_Work to complete_
An exact transcription of the lines from the one holding "amb costella, cigrons" to the end of the entries below, and nothing more, is the required answer. Please omit the pictures.

..............................

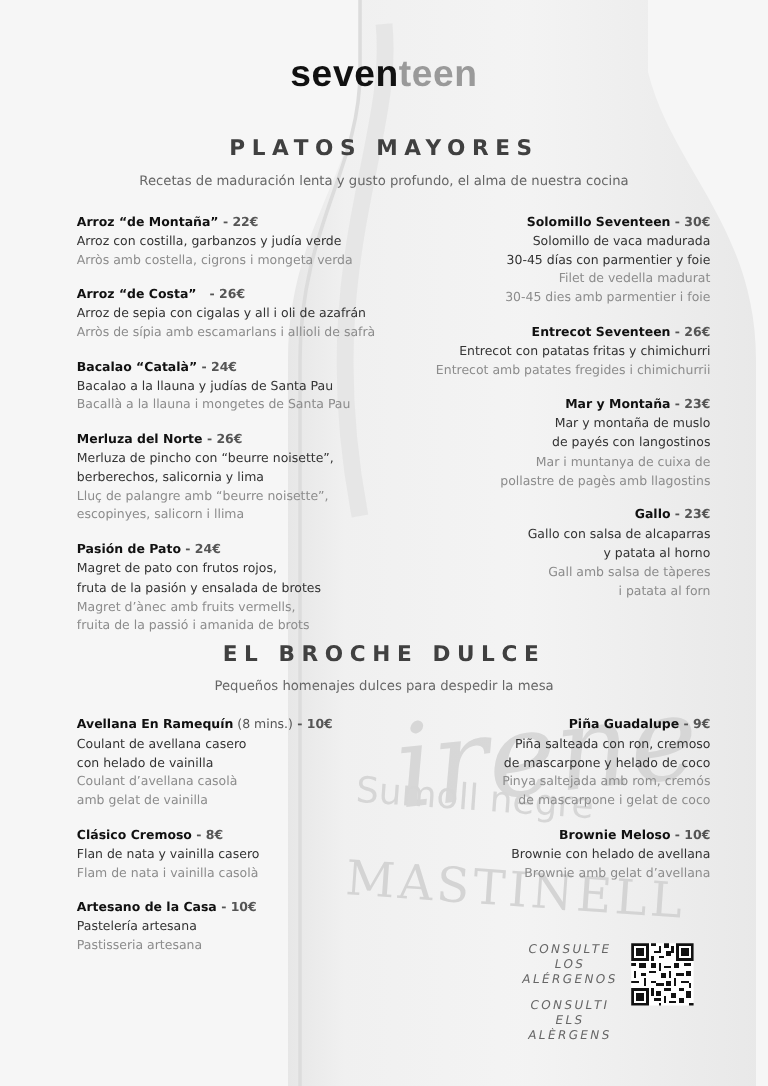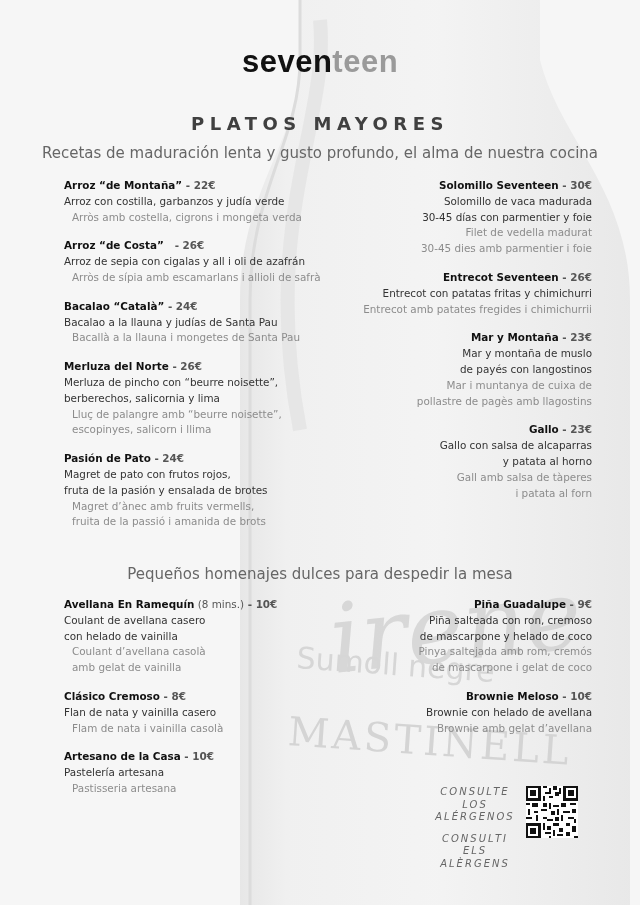"Recetas de maduración lenta y" .section-sub { font-size: 15px -> 11px }
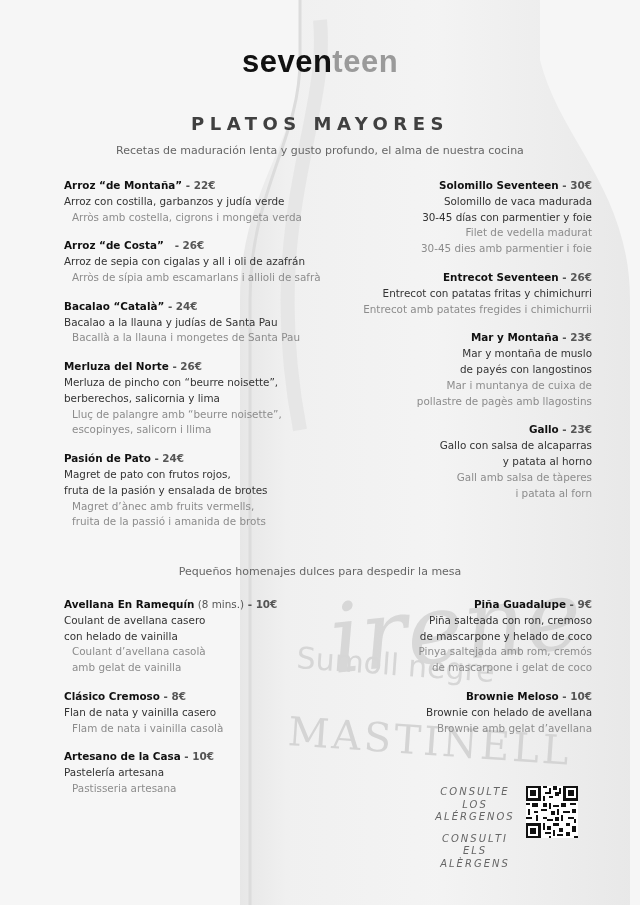"Arròs amb costella, cigrons i" .item .ca { margin-left: 8px -> none }
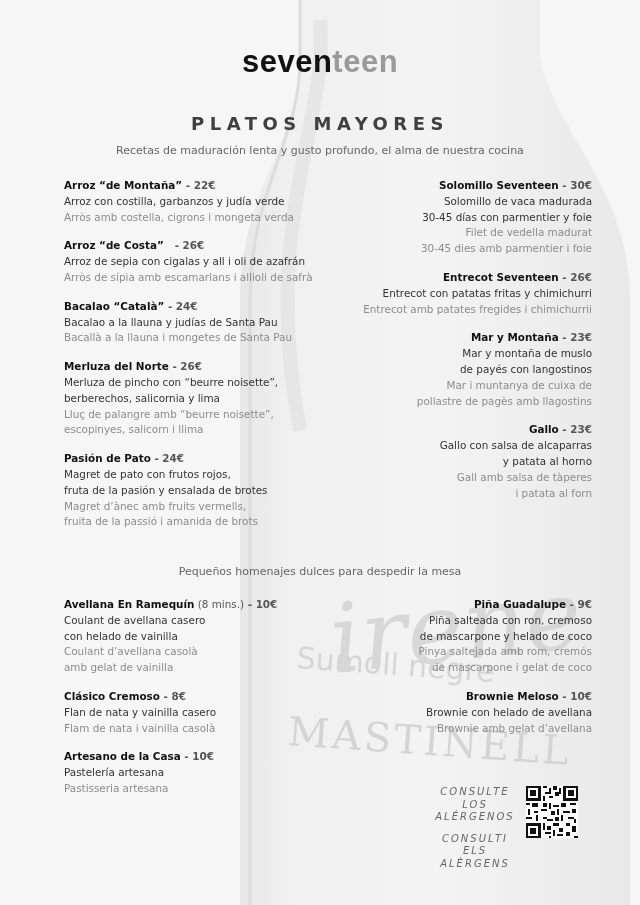"EL BROCHE DULCE" div.section-title { html: none -> <div>EL BROCHE DULCE</div> }
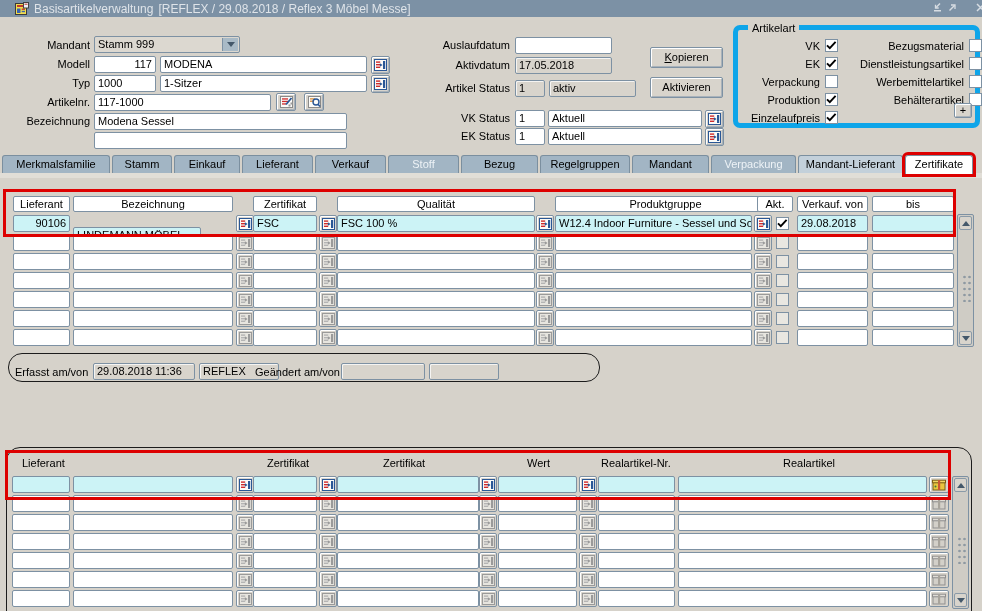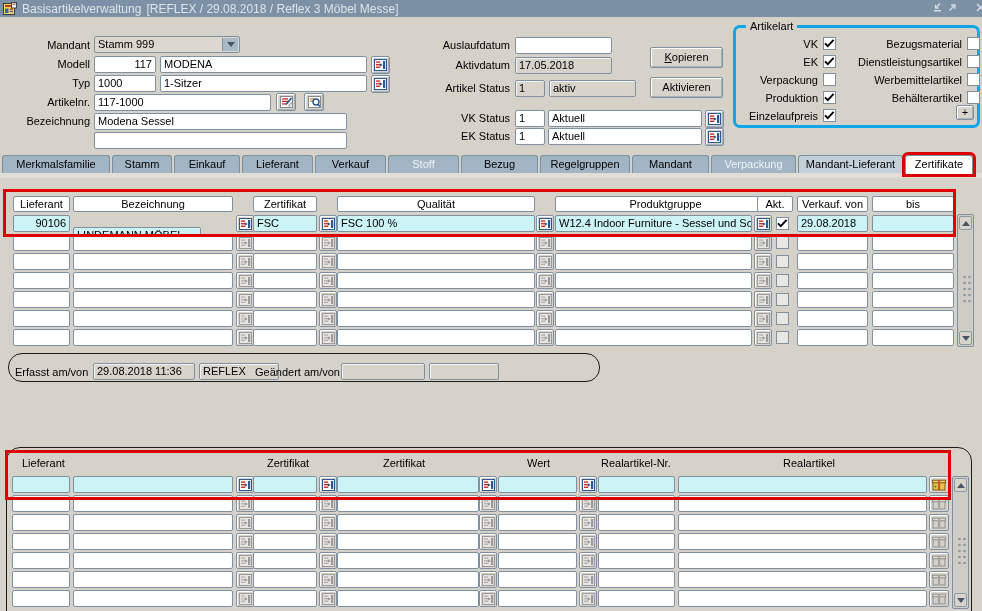"Basisartikelverwaltung" .titlebar { padding-left: 3px -> 15px }
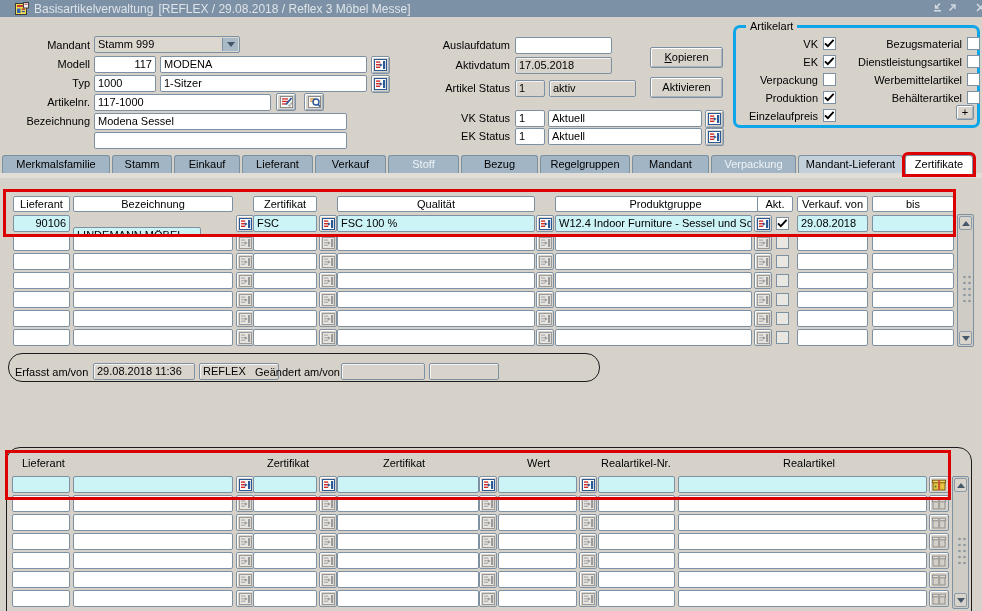"Artikelart" .fieldset { border: 3px solid #0ea5e9 -> 5px solid #0ea5e9 }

..............................

_Solution to the exercise_
"Arròs amb costella, cigrons i" .item .ca { margin-left: 8px -> none }
"EL BROCHE DULCE" div.section-title { html: none -> <div>EL BROCHE DULCE</div> }
"Basisartikelverwaltung" .titlebar { padding-left: 3px -> 15px }
"Artikelart" .fieldset { border: 3px solid #0ea5e9 -> 5px solid #0ea5e9 }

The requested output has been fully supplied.